Keyser has worked on the casino’s web site, interactive displays on slot machines, ordering kiosks and a few motion graphics pieces, but most of his work consists of print projects. He has designed for a variety of formats including billboards, ads, point-of-sale signage, brochures, direct mail, t-shirts and vehicle wraps.
“Print has such a fantastic tactile quality that interactive and motion cannot match just yet,” explained Keyser. “The casino provides such a large print workload that until recently the interactive projects were usually relegated to the bottom of the to-do list.
“I especially love purely typographic work. As a freelancer, I created some unique logos for Simmer Down Vintage Bicycles, La Doulah Duo and Superior Reef. My favorite project of late is a menu I did for Iridescence, MotorCity Casino's gourmet restaurant.
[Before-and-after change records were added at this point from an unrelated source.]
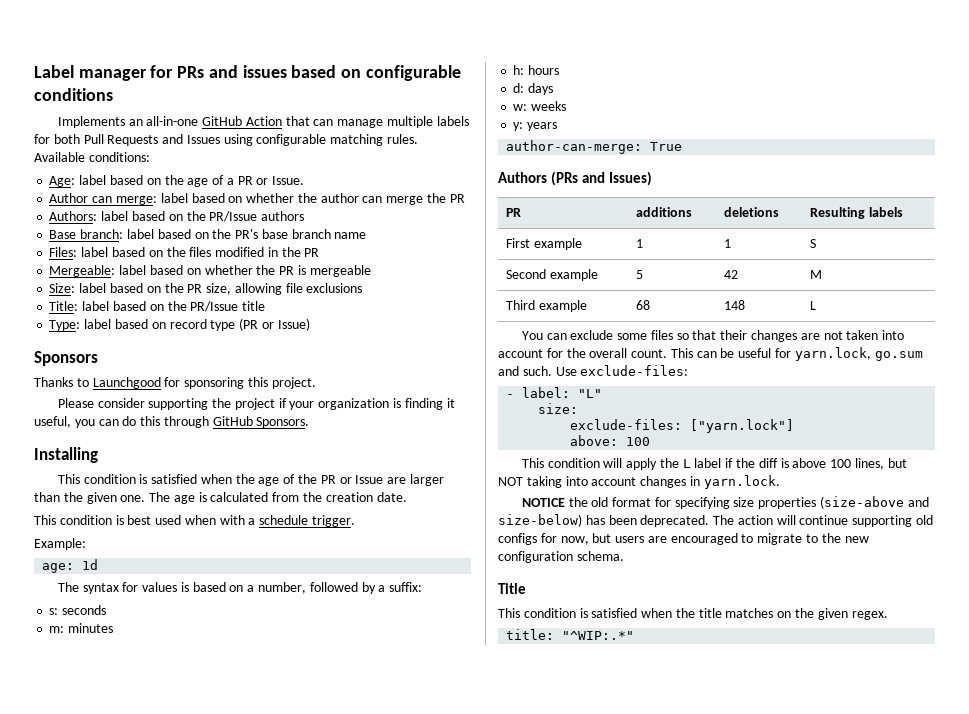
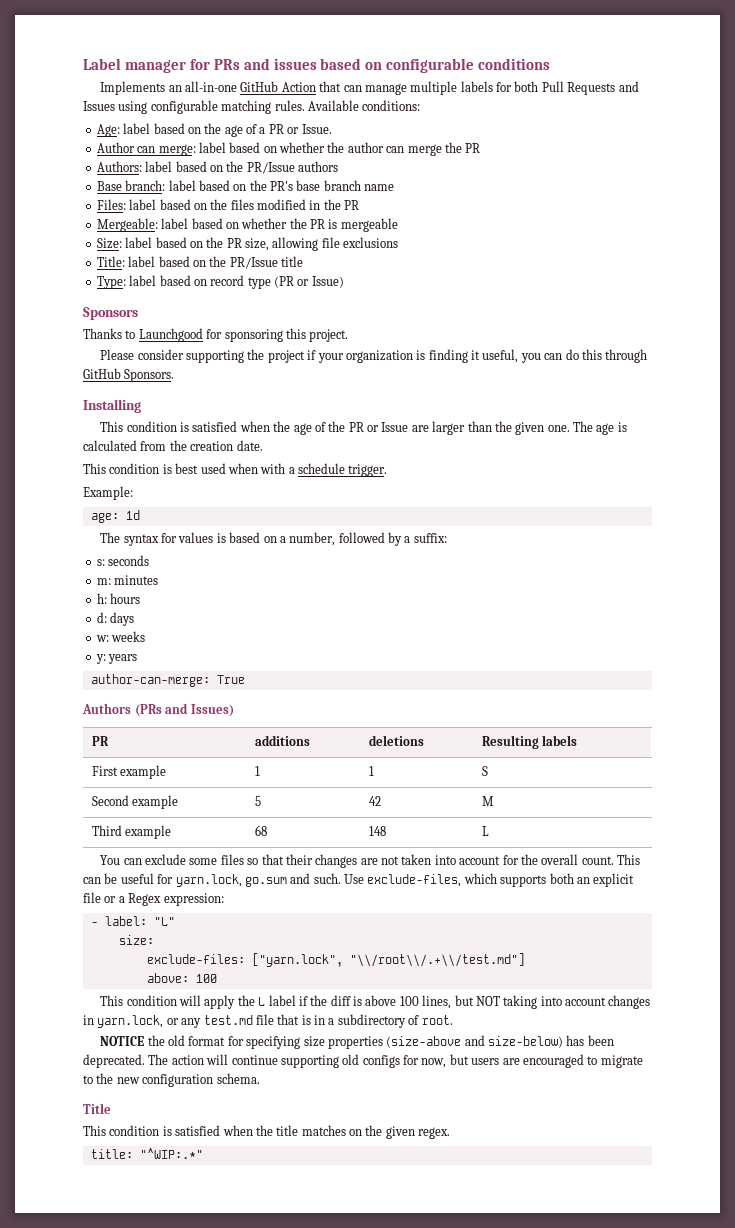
- Use exclude-files:
+ Use exclude-files, which supports both an explicit file or a Regex expression:
- exclude-files: ["yarn.lock"]
+ exclude-files: ["yarn.lock", "\\/root\\/.+\\/test.md"]
- This condition will apply the L label if the diff is above 100 lines, but NOT taking into account changes in yarn.lock.
+ This condition will apply the L label if the diff is above 100 lines, but NOT taking into account changes in yarn.lock, or any test.md file that is in a subdirectory of root.

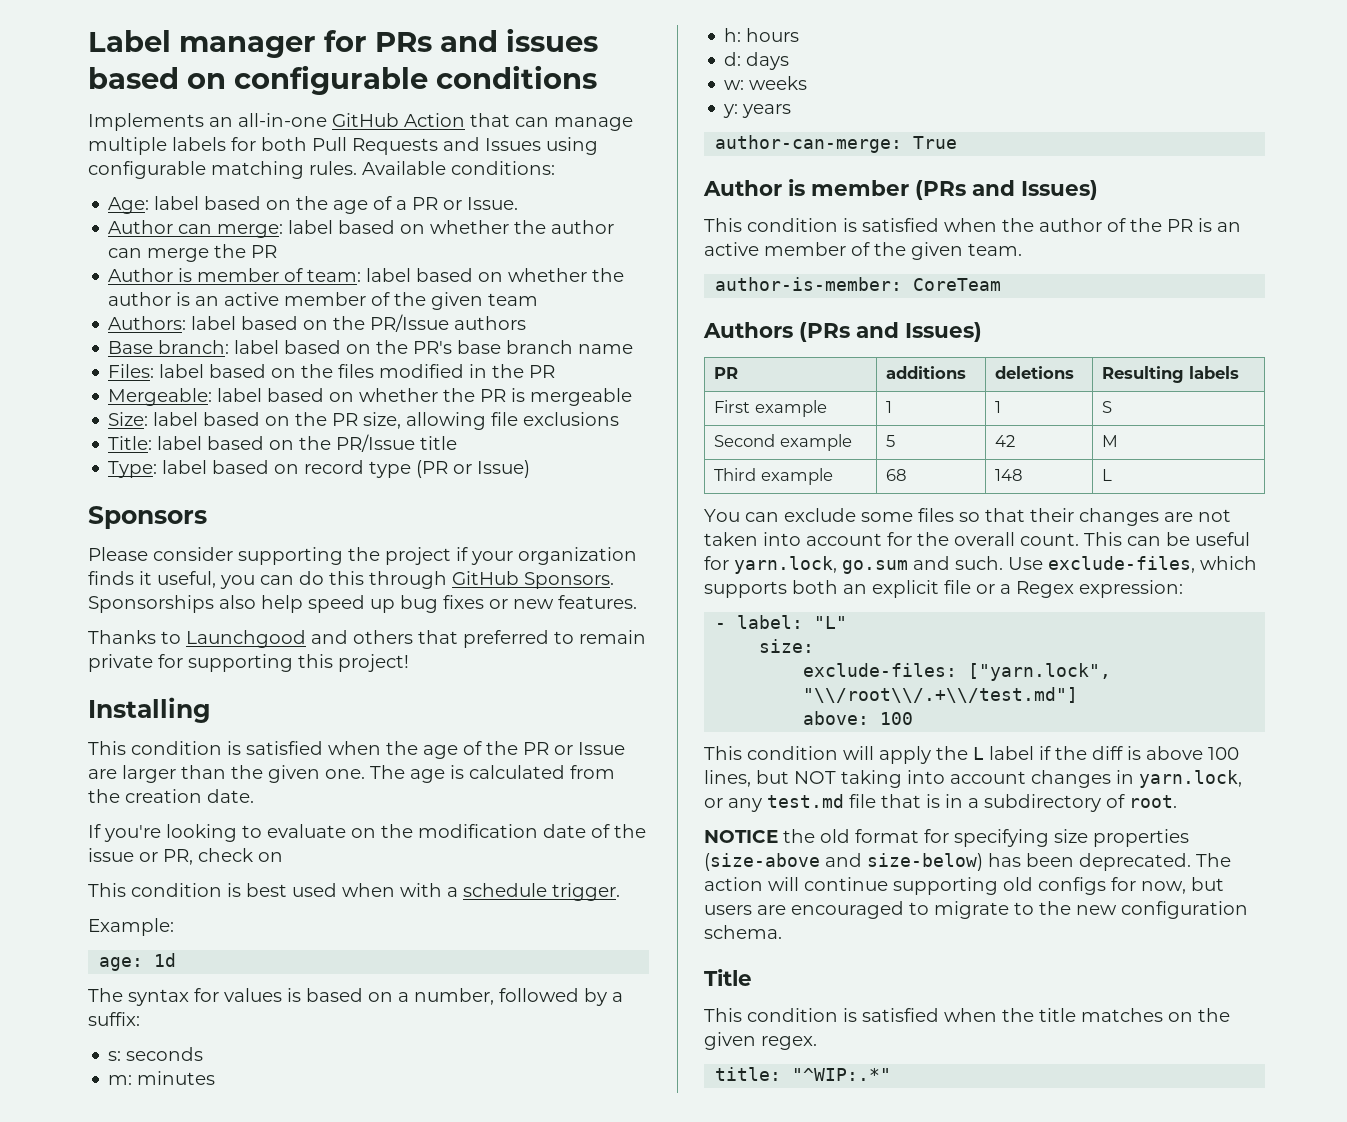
+ Author is member of team: label based on whether the author is an active member of the given team
- Thanks to Launchgood for sponsoring this project.
- Please consider supporting the project if your organization is finding it useful, you can do this through GitHub Sponsors.
+ Please consider supporting the project if your organization finds it useful, you can do this through GitHub Sponsors. Sponsorships also help speed up bug fixes or new features.
+ Thanks to Launchgood and others that preferred to remain private for supporting this project!
+ If you're looking to evaluate on the modification date of the issue or PR, check on
+ Author is member (PRs and Issues)
+ This condition is satisfied when the author of the PR is an active member of the given team.
+ author-is-member: CoreTeam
I feel its elegance stems from allowing the typeface and paper to stand out as the focal points of the design.”
Although Keyser enjoys his graphic design career at MotorCity, it is not without challenges. He finds project management to be the most difficult aspect of his job. At CCS Keyser learned that every project faces three constraints: time, quality and expense.
“The same limitations faced at CCS apply when working for clients, with more dramatic results,” he said. “A project can be done well; it can be done fast, or it can be done inexpensively. The client cannot have all three at once. The toughest part of my job is helping them decide how much of each to give up and still walk away with good design.”
As a high school senior, Keyser was intrigued by the fast, loose, vibrant sketching style used in industrial design. He decided to focus on the product design side of the discipline once he began taking courses at CCS.
“The industrial design program was great because you could work in other studios of the school while getting credit for your core classes,” said Keyser. “I spent quite a bit of time in the metal shop and foundry and a little bit in the interactive media, ceramics and glassblowing studios… I've never been afraid to just dive into something and try it out. I think CCS may have something to do with that.”